TASK OBJECTIVE.
Each line from the one containing "C | 0..1 | Identifies an application." through the end of the entries below must be output exactly; no other line belongs.

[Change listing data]
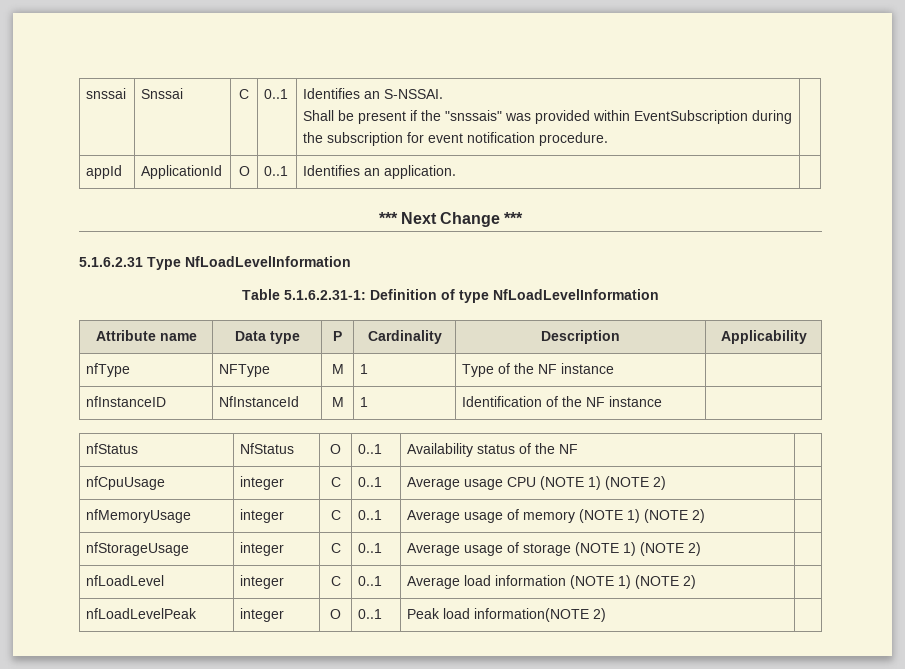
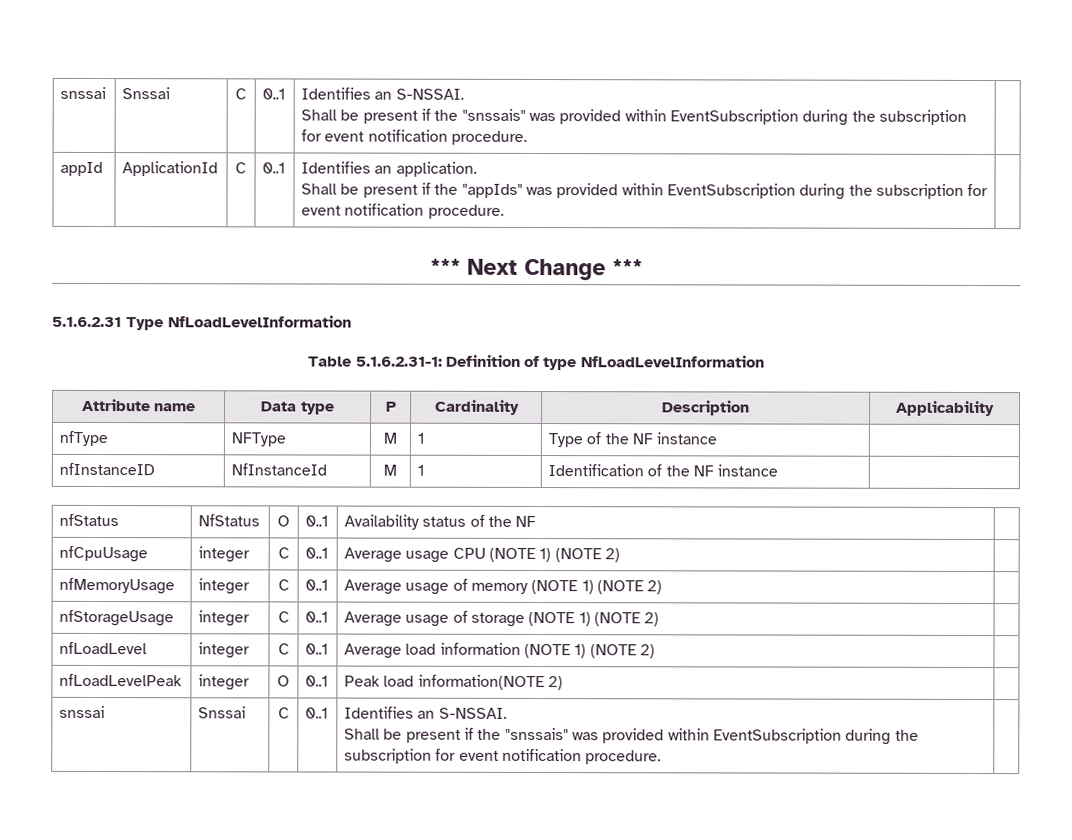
- appId | ApplicationId | O | 0..1 | Identifies an application. |
+ appId | ApplicationId | C | 0..1 | Identifies an application.
+ Shall be present if the "appIds" was provided within EventSubscription during the subscription for event notification procedure. |
  nfLoadLevelPeak | integer | O | 0..1 | Peak load information(NOTE 2) |
+ snssai | Snssai | C | 0..1 | Identifies an S-NSSAI.
+ Shall be present if the "snssais" was provided within EventSubscription during the subscription for event notification procedure. |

PROBLEM SOLUTION.
+ appId | ApplicationId | C | 0..1 | Identifies an application.
+ Shall be present if the "appIds" was provided within EventSubscription during the subscription for event notification procedure. |
  nfLoadLevelPeak | integer | O | 0..1 | Peak load information(NOTE 2) |
+ snssai | Snssai | C | 0..1 | Identifies an S-NSSAI.
+ Shall be present if the "snssais" was provided within EventSubscription during the subscription for event notification procedure. |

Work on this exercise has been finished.